I often tell Sei that I think he looks like Kelly Slater. I wrote about it in this post last September. Anyway… I think their eyes look a lot alike, their bald heads, their fat, kissy lips… So, it doesn’t bother Sei when I tell him that Kelly Slater is hot- because I think he looks like him. I also think since I think Sei looks like him that I should be able to get a Fathead of Kelly Slater if they ever come out with one of him. But that has nothing to do with this post…. When Sei was in Hawaii (UGH!!!!!!!!!!!!!!!!!!!!!!) he went to a home that belonged to a friend of his uncle and when the guy answered the door he almost kinda freaked out looking at Sei. Then he goes, “Oh my gosh! I thought you were Kelly Slater!” Seiuli told the guy that his wife (who was home in Texas with 5 kids) said that too! And now Livie just looked at pics of Kelly Slater on the computer and said, “It’s Daddy!
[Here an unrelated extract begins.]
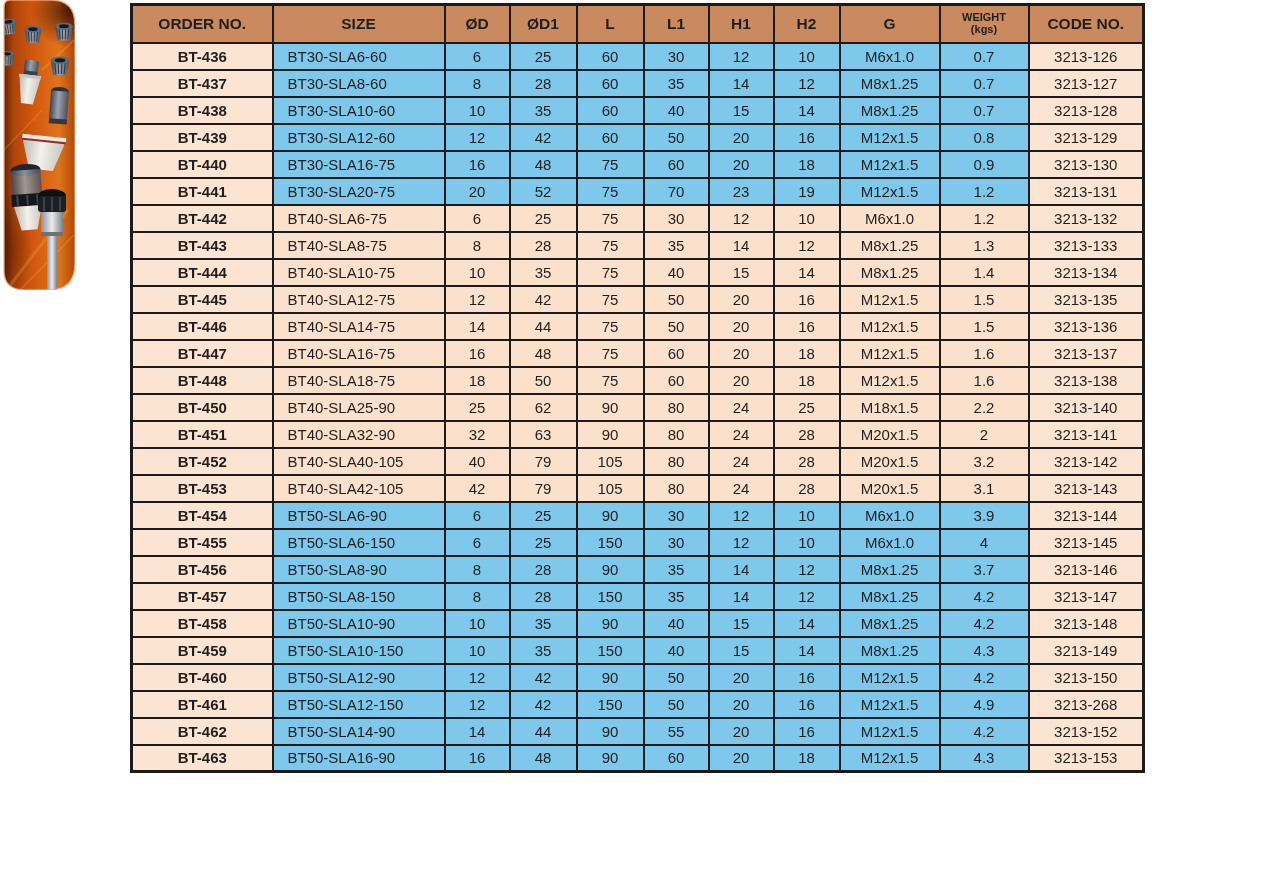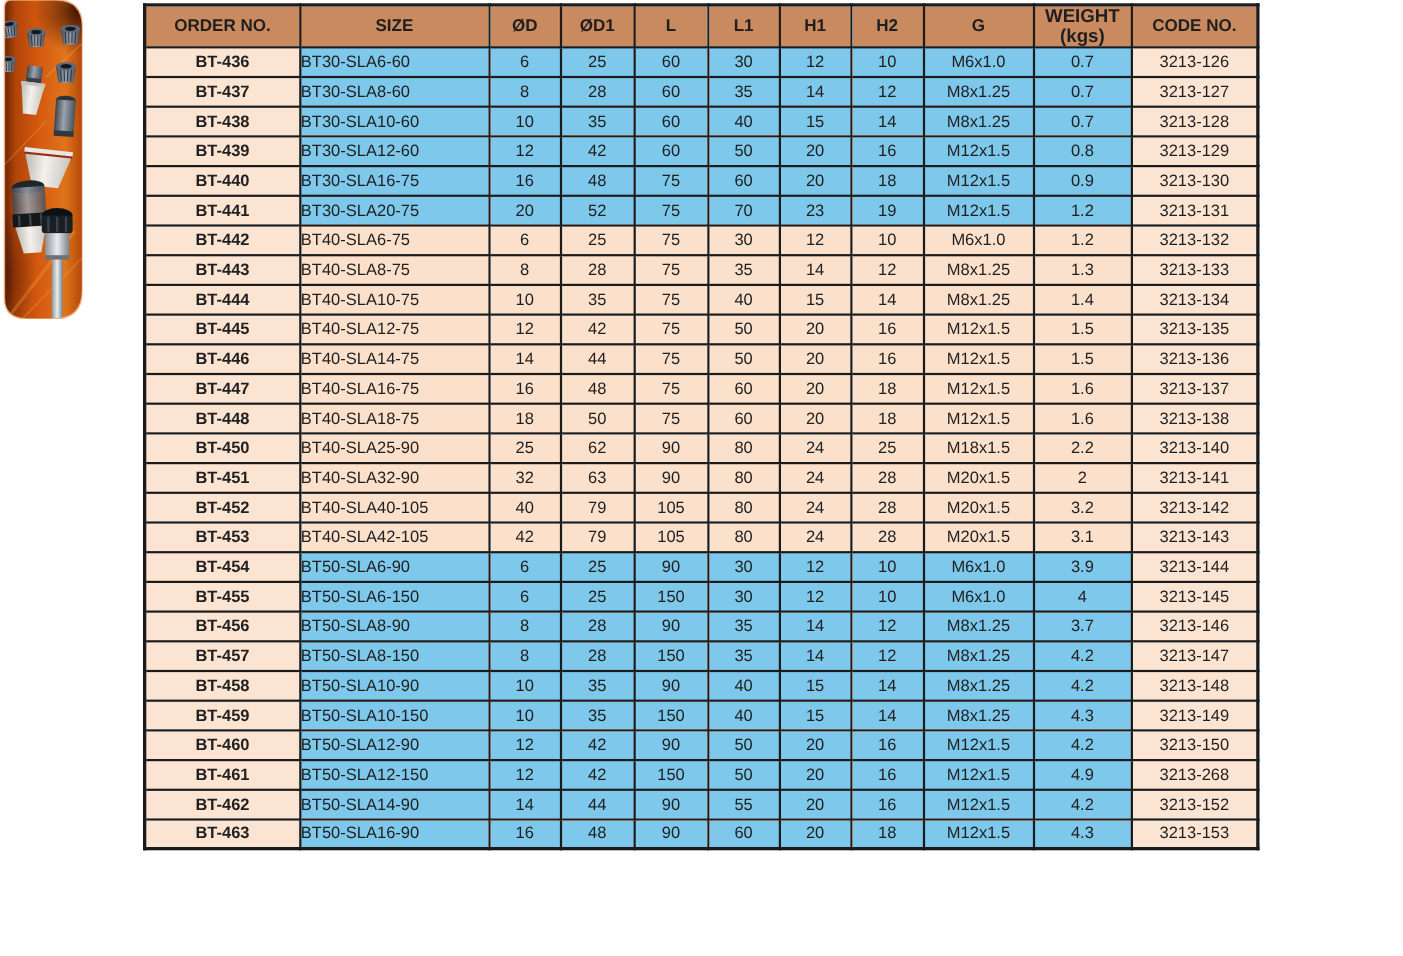"WEIGHT" .catalog th.two-line { font-size: 17px -> 11px }
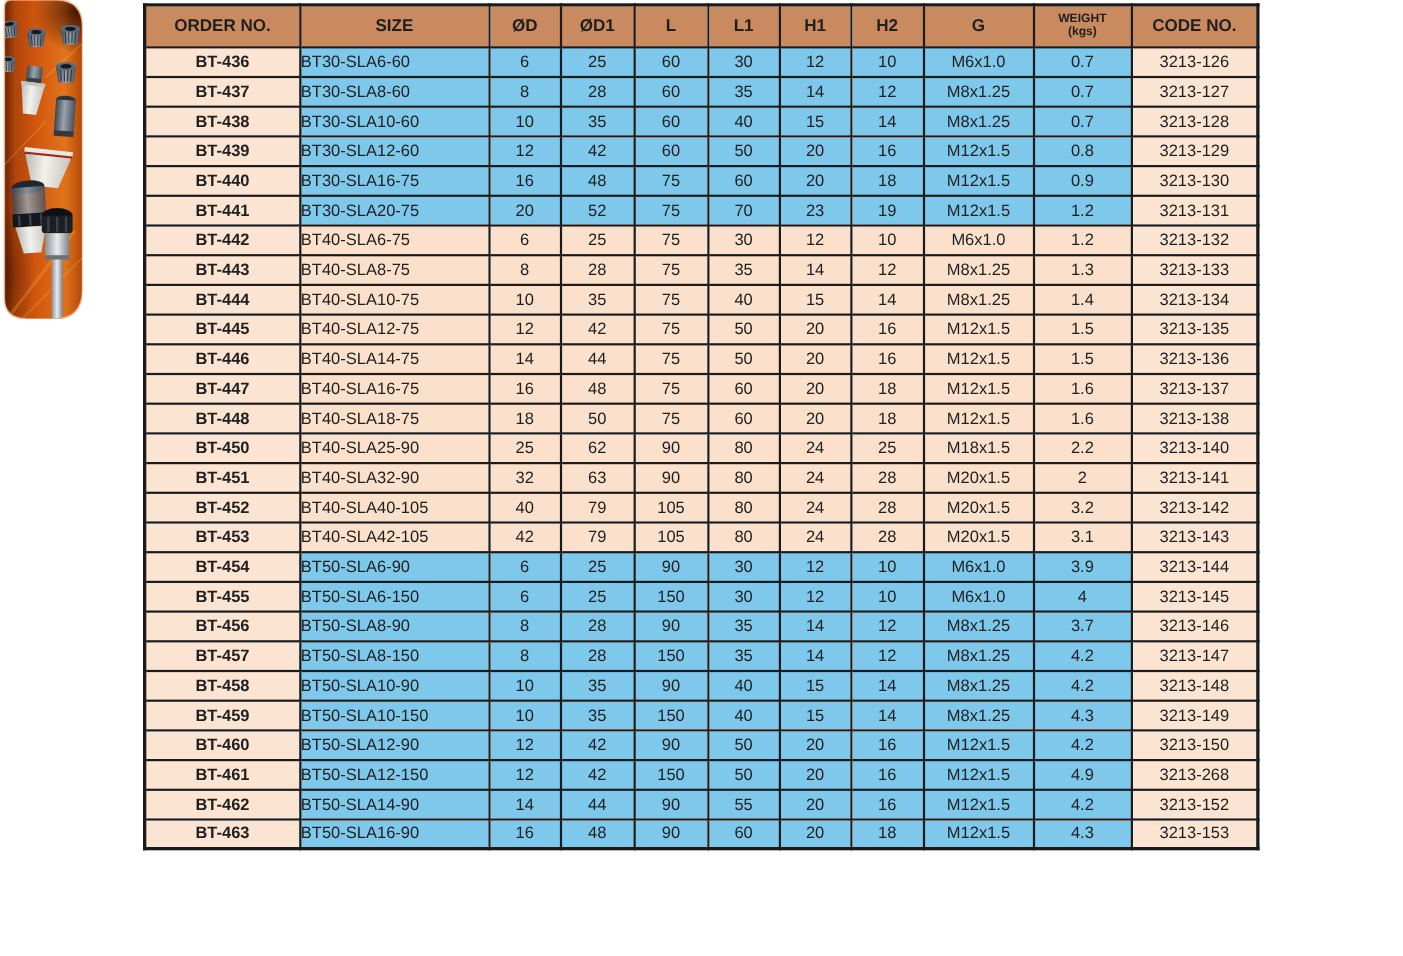"BT30-SLA6-60" td.left { padding-left: none -> 14px }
It’s Daddy!!” So, seeeeeeee- it’s not just me!
In other news… this was a conversation Sei and I had last nite:
Sei: Aw man, I should have got me a necklace in Hawaii.
Me: You should have got ME a necklace in Hawaii?
Sei: (thinking I misunderstood him) I should have got me a necklace in Hawaii.
Me: You should have got ME a necklace in Hawaii?
Sei: I should have got me AND you a necklace in Hawaii.
Me: (Gives a look from hell)
Sei: I didn’t get ANYTHING for me in Hawaii.
Me: (continues to give look from hell) You freakin’ WENT to Hawaii.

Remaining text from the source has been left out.